Я брожу по комнатам, словно привидение… И листаю мысли-воспоминания, перечитываю на страницах прошлого все, что помню. И радуюсь своим сокровищам, которые хранятся в замшелых сундуках моей памяти. Я ощущаю важность присутствия в моей жизни людей, которые относились ко мне по-разному. Они рядом. Всегда. Приходят по очереди, и мы беседуем. Я продолжаю прятать в плюшевом туловище моего боевого товарища записки. Я не прекращала их писать и в клинике. Я обещала читать медсестрам, все, что пишу в блокноте. Я сочиняла стихи и демонстрировала им свое творчество, но однажды поняла, что это обман и притворство. Эти тупоголовые курицы не интересовались моей поэзией, а выполняли свою работу. Комплименты моему стихосложению – всего лишь пустышка. Восхищение – часть работы, за которую начисляют зарплату. Меня это задело и обидело. Я презираю лицемерие. Я продолжала читать им идиотские стишошки, которые выплевывал мой мозг, а втайне писала огрызки дневника.
Бумажки из блокнота бережно сложены. Я хранила их за плинтусом в клинике. При выписке забрала с собой дань моему единственному другу – плюшевому мишке, хранящемумои самые сокровенные мысли.
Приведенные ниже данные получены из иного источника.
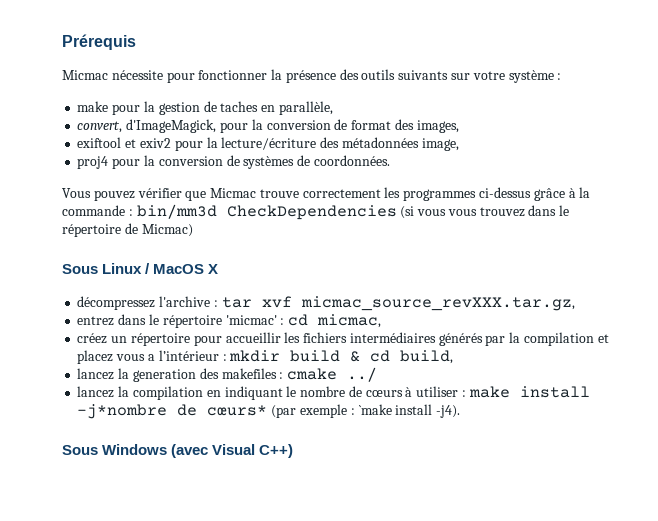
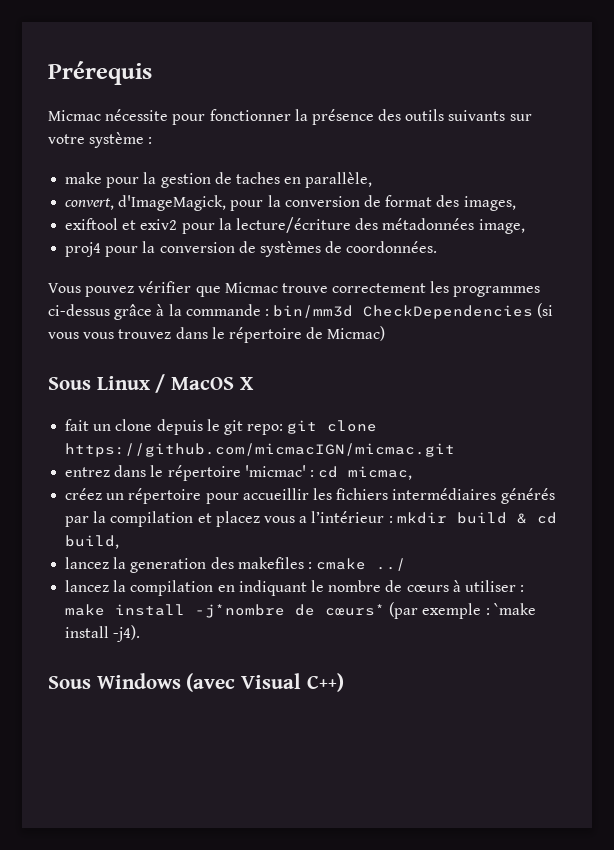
[77,296,575,311] décompressez l'archive : tar xvf micmac_source_revXXX.tar.gz, -> [65,419,378,435] [65,443,456,457] fait un clone depuis le git repo: git clone https://github.com/micmacIGN/micmac.git

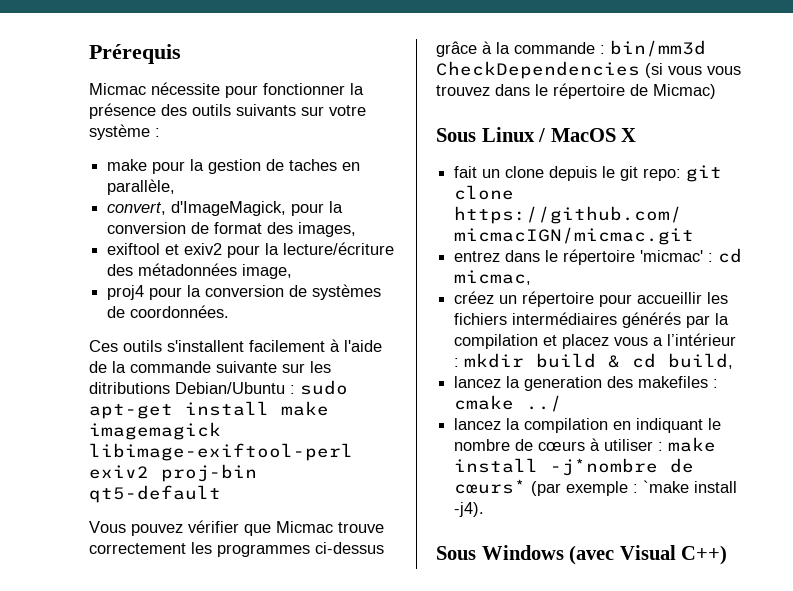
(438, 247) none -> [89,339,382,352] [89,361,331,373] [89,380,348,395] [89,401,329,419] [89,422,221,440] [89,443,353,461] [89,464,257,482] [89,485,221,503] // Ces outils s'installent facilement à l'aide de la commande suivante sur les ditributions Debian/Ubuntu : sudo apt-get install make imagemagick libimage-exiftool-perl exiv2 proj-bin qt5-default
Я сижу в комнате за столом и смотрю на аккуратно выведенные буквы. И думаю, думаю, думаю… вспоминаю, вспоминаю, вспоминаю…
Про МАТЬ…
Мать… я так и не смогла ее простить! Это моя идея про таблетки, я ей подсказала! В тот день, когда я пришла в сознание после долгого забытья… Голоса призывали мстить… Голоса были настойчивы, но я боролась. А потом я увидела ее в гостинице коленопреклоненной у ширинки гостя города. Это была грань. Моя грань. Голоса убедили – я должна была расставить все по местам. Мы сидели с ней на кухне. Пришлось долго и убедительно рассказывать истории про папиных любовниц, которые якобы чередой возникали в нашем доме и согревали его дряхлеющее тело пока мама тлела в объятиях молодого ловеласа… Я ее убедила, и она сделала все, как я хотела… Сознаюсь, у меня были сомнения: я боялась, что она не решится. Все-таки не зря я писала сказку! Шишка сделала свое дело: упала на Пчелку и размазала ее по поверхности Пня.
Записка, которую я написала специально для мамы:
Про ПАПУ И ГОЛУБЕВУ…
Что касается моего папочки – он не женился на Голубевой. Его ангел улетел. Я позвонила ей. Трубку взяла ее бабушка, я взволнованным голосом попросила бывшую одноклассницу к телефону. Затем назначила встречу в дешевом кафе. Долго мы говорили с Маринкой: пили водку, а я все плакала и рассказывала о грязных домогательствах моего отца, как он лишил меня невинности и мы с ним жили как муж и жена во время отсутствия Майи. Эта дура даже не догадалась поговорить с ним! Она поверила в мои страшные истории и исчезла навсегда из нашего дома! Разве это любовь? Если бы любила, была бы рядом!
Я спасла отца от жадной Голубевой!
Мои мысли кричали на обрывке бумажки:
Когда она сбежала, папа, конечно, тут же понял: это его вина и решил испить вина. Да так увлекся, что у него расщепилась печень. Он болел и страдал. Он сгорел быстро. Бедный! Он приходил ко мне в больницу еще пару раз. Мы почти не разговаривали. Молча сидели и улыбались друг другу, будто просили за все прощения. Я видела, что он угасает, но гнала мысли о его смерти. Когда стопы угасающего человека направлены в ворота смерти, мы уже не в состоянии что-то изменить. Приходится мириться. И молиться.